Manchester Journal Inquirer

Former EB Worker Gets $750,000

By Alex Wood

May 15, 2000

A federal jury on Friday awarded a Glastonbury woman $750,000 in a sexual-harassment lawsuit against Electric Boat, ruling the company failed to take "prompt, remedial action" against the conduct by her male co-workers on a nuclear project in Windsor.

But Senior Judge Gerard L. Goettel, who presided over Judith Dobrich's lawsuit against EB in U.S. District Court in Waterbury, appears almost certain to reduce the award to $300,000 because of a cap in federal law.

Dobrich, 56, alleged a series of harassing acts by her male co-workers, which included lewd drawings and displays in the workplace, use of bad language and insulting remarks, and three instances of unwanted touching by one co-worker.

She argued that the harassment included an incident in which her wrist was injured when another worker kicked a chair at her. In a separate incident, she said, her chair was slashed while she was away from the job in what she believed was an attempt to terrorize her.

EB, a division of General Dynamics Corp., argued that its managers responded appropriately when Dobrich complained about misconduct by co-workers.

The company's lawyer and its witnesses stressed, for example, that the worker involved in the touching incidents was given a final written warning, meaning that one more incident could have led to his firing.

And they contended that Dobrich didn't report a number of the incidents.

They stressed, for example, that her original written report on the wrist injury said she had tried to prevent a chair from falling on her.

But the jury of seven men and two women felt the company's response was too little, too late.

"They could have stopped it before it went any further, basically," said one of about a half-dozen male jurors who gathered in the sun outside the courthouse after the 12:30 p.m. verdict.

Another juror said the company should have made a strong response to the first incident, either by circulating a memo or calling a meeting of workers.

Dobrich was the sole woman in a union trade job on the Windsor site, where EB was decommissioning a prototype nuclear reactor dating from the 1950s for the Knolls Atomic Power Laboratory. "They didn't do anything about it until they were already in trouble," the juror said.

Dobrich filed at least two complaints with the state Commission on Human Rights and Opportunities while working at EB from June 1994 to January 1996.

The jury awarded Dobrich $650,000 in compensatory damages, as well as $100,000 in punitive damages.

Dobrich was tearful after court but they weren't tears of joy.

Immediately after the jury was excused, the lawyers and the judge discussed the likely reduction in the award to adhere to the $300,000 cap in the law.

Dobrich made clear she was unhappy about that. "All I wanted was what the jury said for me to get," she said. "And now it's not going to happen that way ... . I feel this is taking away my trial by jury."

Dobrich also was unhappy that she wasn't allowed to present all her evidence to the jury.

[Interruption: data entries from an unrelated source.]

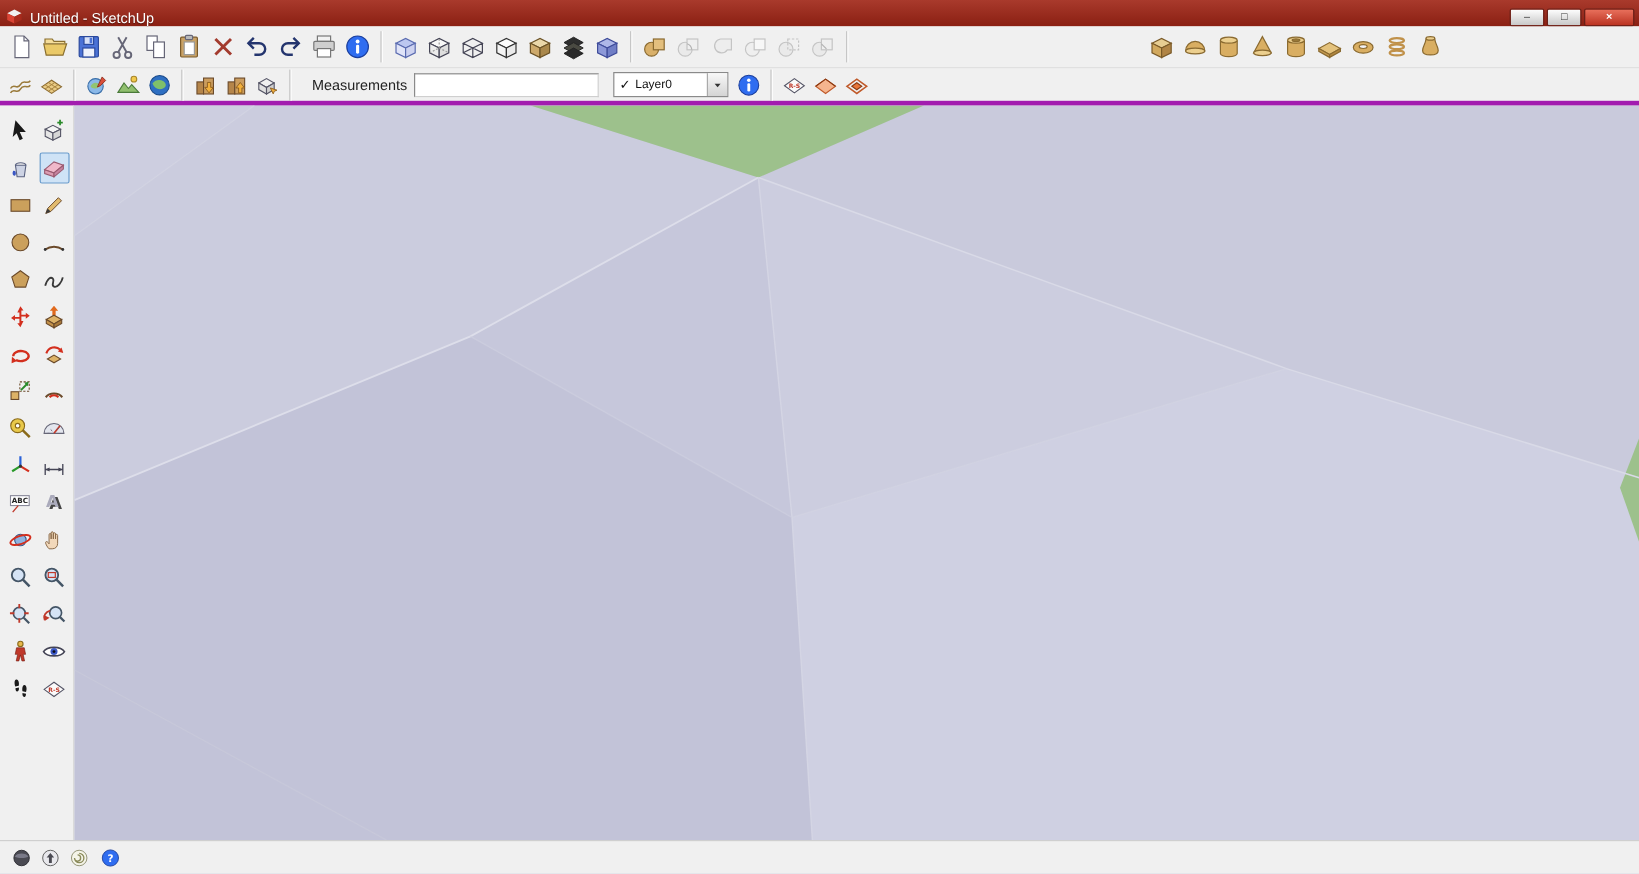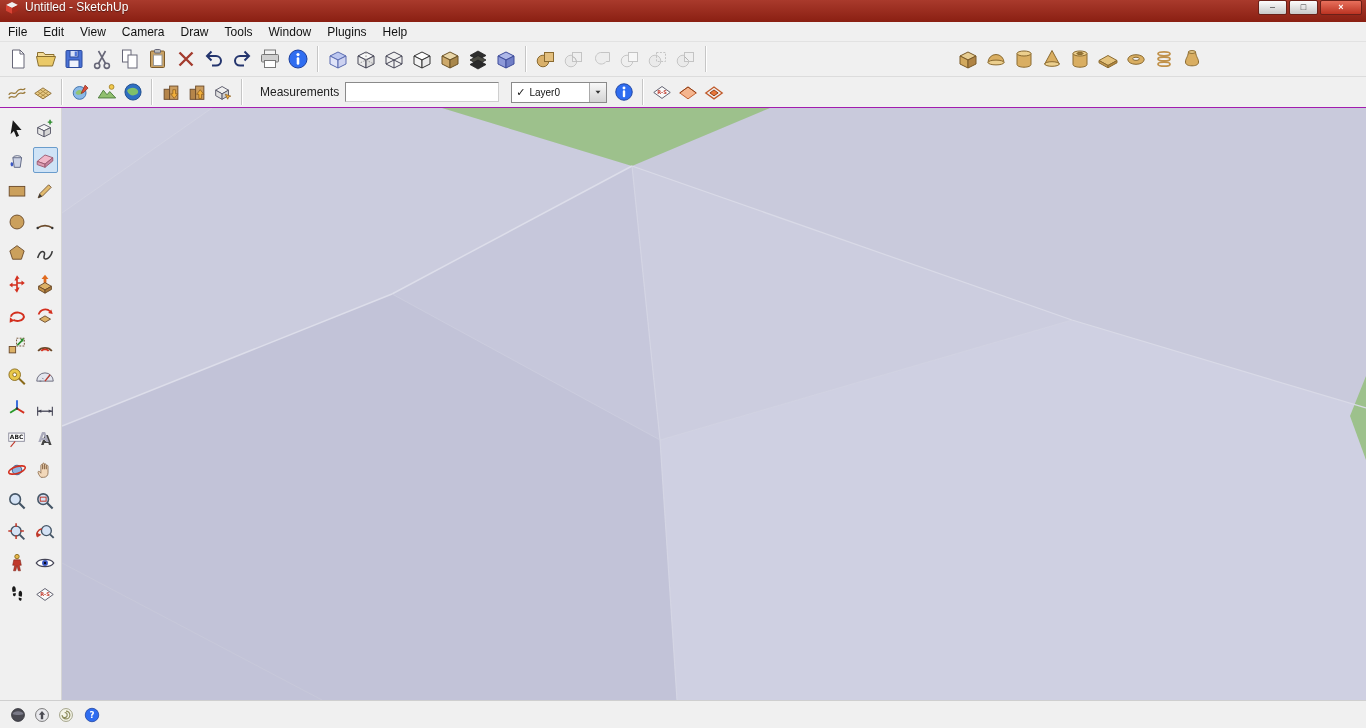"Untitled - SketchUp" .titlebar { align-items: flex-start -> flex-end }
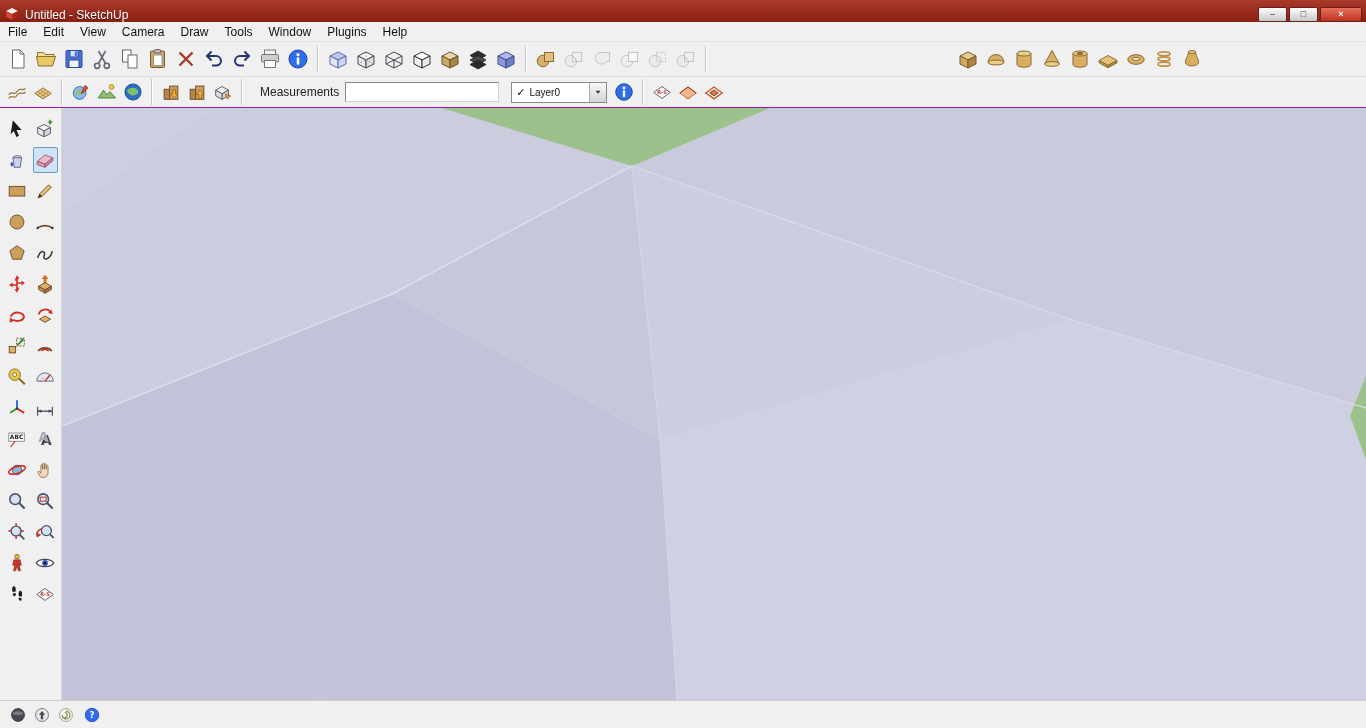"File" div.menubar { html: <div> <span>File</span> <span>Edit</span> <span>View</span> <span>Camera</span> <span>Draw</span> <span>Tools</span> <span>Window</span> <span>Plugins</span> <span>Help</span> </div> -> none }
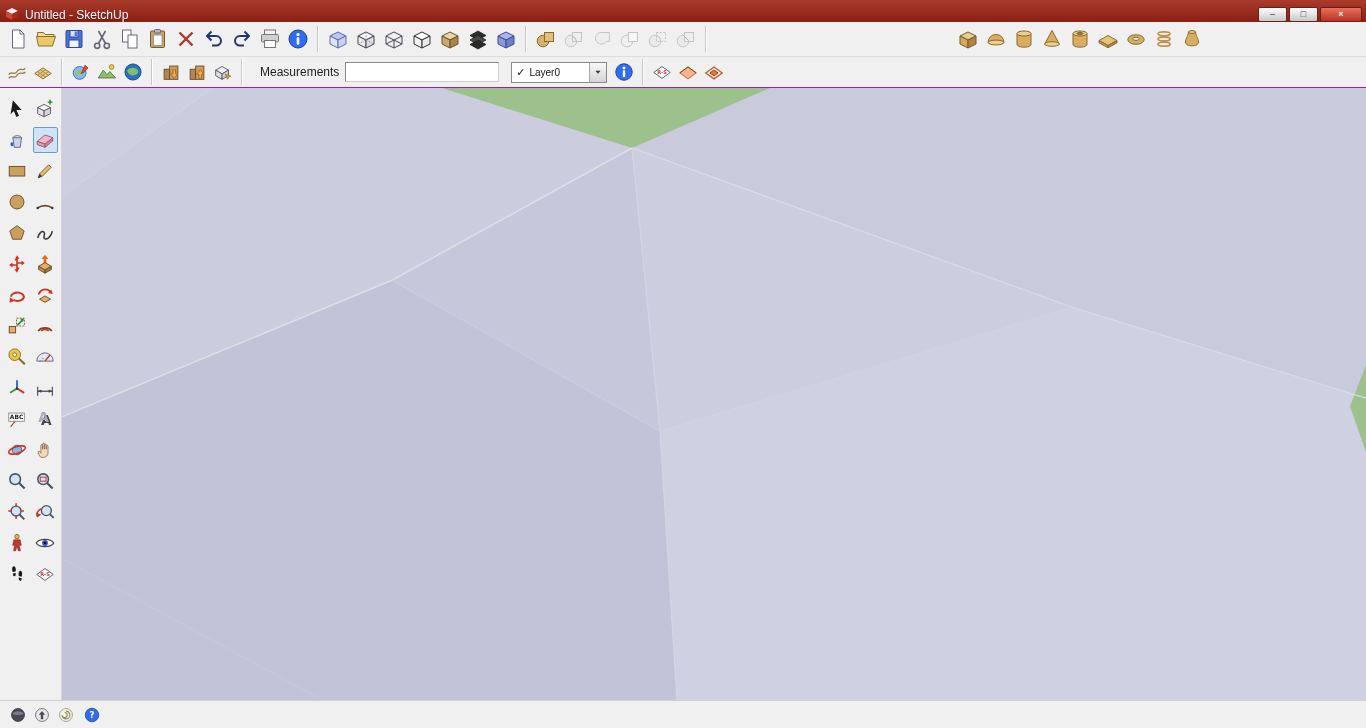"Measurements" .row2 { border-bottom: 1px solid #a21caf -> 4px solid #a21caf }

She argues that the company retaliated against her for calling the FBI and Windsor police about the chair-slashing incident.

Just a few minutes after she made the complaint to police from a guard shack at the Windsor site, she was written up for being away from her work location. And she was written up again a half-hour later when she returned to the guard shack in response to a page, she says.

But she couldn't present evidence about those incidents to the jury because Goettel threw out her retaliation claims before trial on grounds of insufficient evidence.

Dobrich's lawyer, Robert B. Muchinsky of Hartford, was more upbeat about the outcome than she.

"That's a very nice win, the way the juries have been lately," he said.

As an example of how bad the situation was, Muchinsky cited the company's need to write a memo instructing male employees not to use the bathroom when Dobrich was cleaning it.

Dobrich was a member of the Laborers union, and most of the employees involved in the decommissioning and demolition of the old nuclear plant were members of construction trade unions.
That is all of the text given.